Look at her big tiel smile!! She has a new green boy to fall beak-over-tail in love with.


----------



## sammy2850 (Aug 24, 2007)

when did you get a new budgie.


----------



## Bea (Jul 26, 2007)

I'm birdsitting him for a friend.  His name is Tiggy.


----------



## Aly (Jul 30, 2007)

Awww! Look at Cookie looking all pretty! I love tiel smiles! I guess you're the birdiesitter around there huh! Did the others go home yet?


----------



## Bea (Jul 26, 2007)

Yes, Banjo and Sunny went home on Saturday, and Tiggy got here yesterday.  Never a dull moment in our house!


----------



## nic bike (Oct 21, 2007)

Aww Cookie's smile is so cute and so is Tiggy!


----------



## Plukie (Aug 26, 2007)

Awww no!!! Bailee had gone down the ladder of love again!


----------



## Sophia (Aug 11, 2007)

Cookie's smile is, really a model's smile!! Tiggy looks like s/he is enjoing there self  When does Tiggy go home ???


----------



## Laura (Jul 30, 2007)

Awww poor Bailee, Cookie and her wandering eye...hehe


----------



## xxxSpikexxx (Jul 30, 2007)

Cute photo  She sure does love the green guys


----------



## Bea (Jul 26, 2007)

sophiay said:


> When does Tiggy go home ???


Friday!  He's not here for long, but i'm enjoying having him.


----------



## sammy2850 (Aug 24, 2007)

lol i read fizzys entry on your blog and was waiting for a post saying look i got a new budgie.


----------



## Sophia (Aug 11, 2007)

Bea said:


> Friday!  He's not here for long, but i'm enjoying having him.

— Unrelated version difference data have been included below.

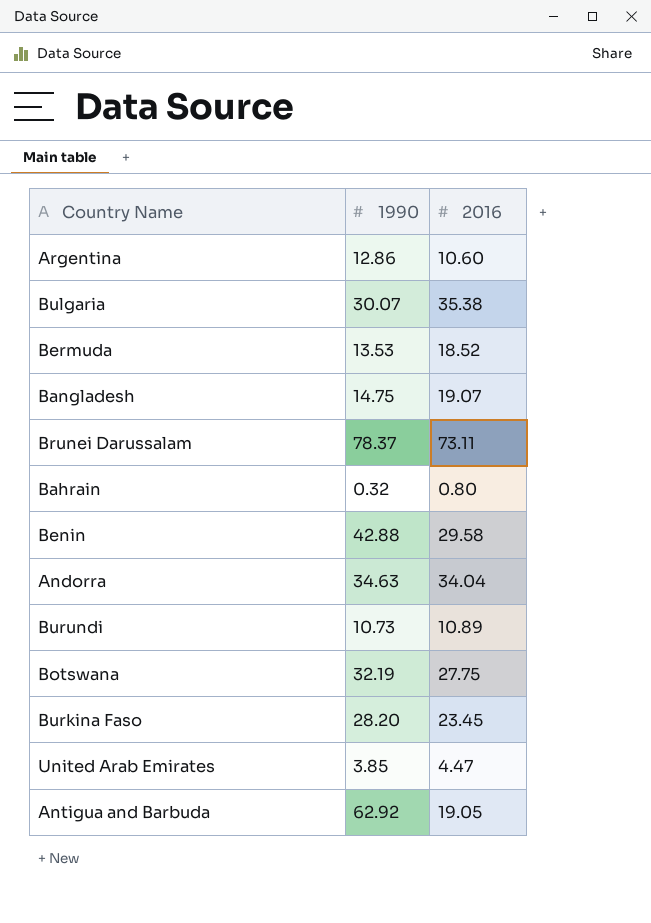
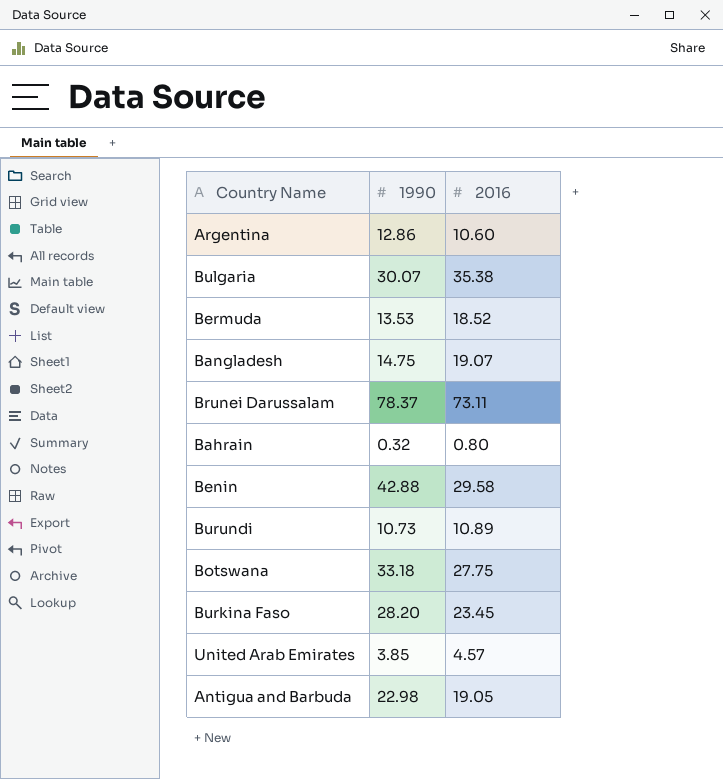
row Andorra: 34.63 | 34.04 -> none
Botswana | 1990: 32.19 -> 33.18
United Arab Emirates | 2016: 4.47 -> 4.57
Antigua and Barbuda | 1990: 62.92 -> 22.98

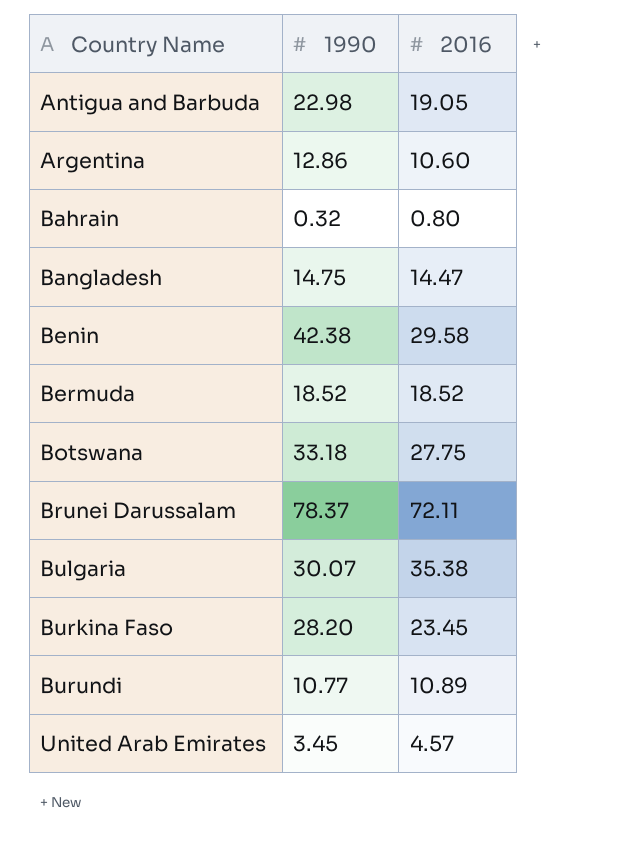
row order: none -> Country Name ascending
Bangladesh | 2016: 19.07 -> 14.47
Benin | 1990: 42.88 -> 42.38
Bermuda | 1990: 13.53 -> 18.52
Brunei Darussalam | 2016: 73.11 -> 72.11
Burundi | 1990: 10.73 -> 10.77
United Arab Emirates | 1990: 3.85 -> 3.45

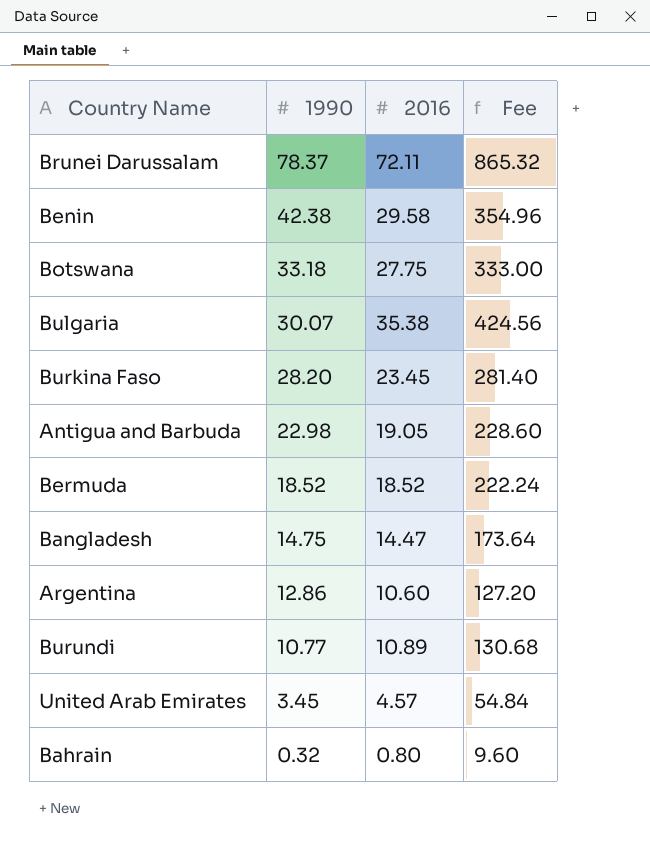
row order: Country Name ascending -> 1990 descending
column Fee | formula: none -> [2016] * 12

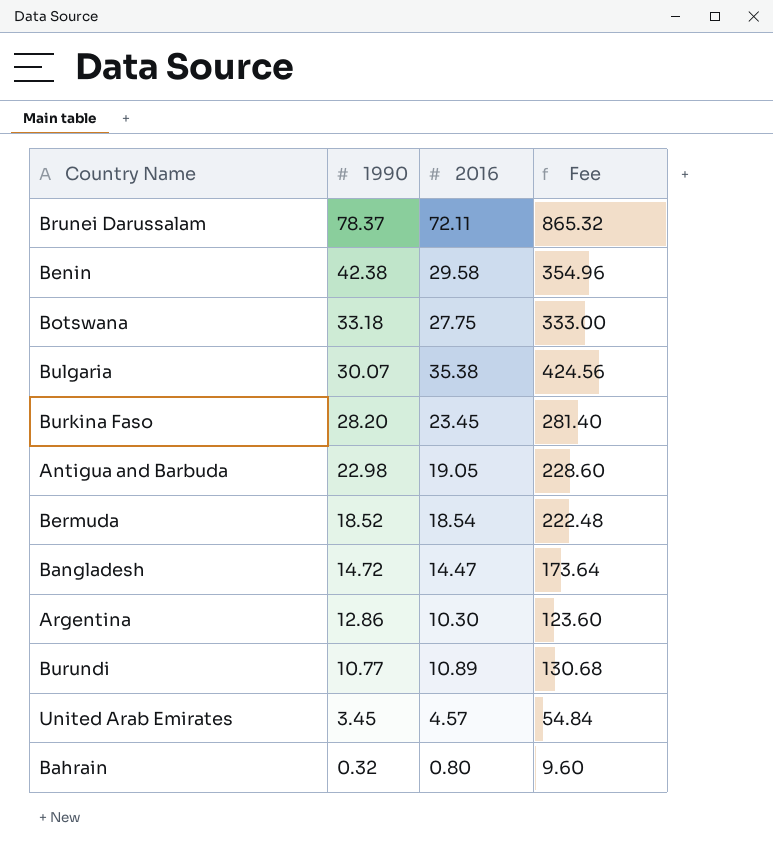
Bermuda | 2016: 18.52 -> 18.54
Bermuda | Fee: 222.24 -> 222.48
Bangladesh | 1990: 14.75 -> 14.72
Argentina | 2016: 10.60 -> 10.30
Argentina | Fee: 127.20 -> 123.60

So you have not had him for long then


----------



## Bea (Jul 26, 2007)

Nope! But everyone's had fun during his short stay. Cookie loves visiting his cage and stealing his seed. :lol:


----------



## Laura (Jul 30, 2007)

I just love Cookie she is such as sneaky girl


----------



## **TielHeart** (Jan 3, 2008)

Cookie looks like one happy little tiel with Tiggy around!


----------



## allen (Aug 25, 2007)

he is such a gorgious looking budgie my next budgie is going to be a green one


----------



## Sophia (Aug 11, 2007)

Bea said:


> Nope! But everyone's had fun during his short stay. Cookie loves visiting his cage and stealing his seed. :lol:


LOL!! Does she love budgie seed, like my Earl! He eats both!  :lol:


----------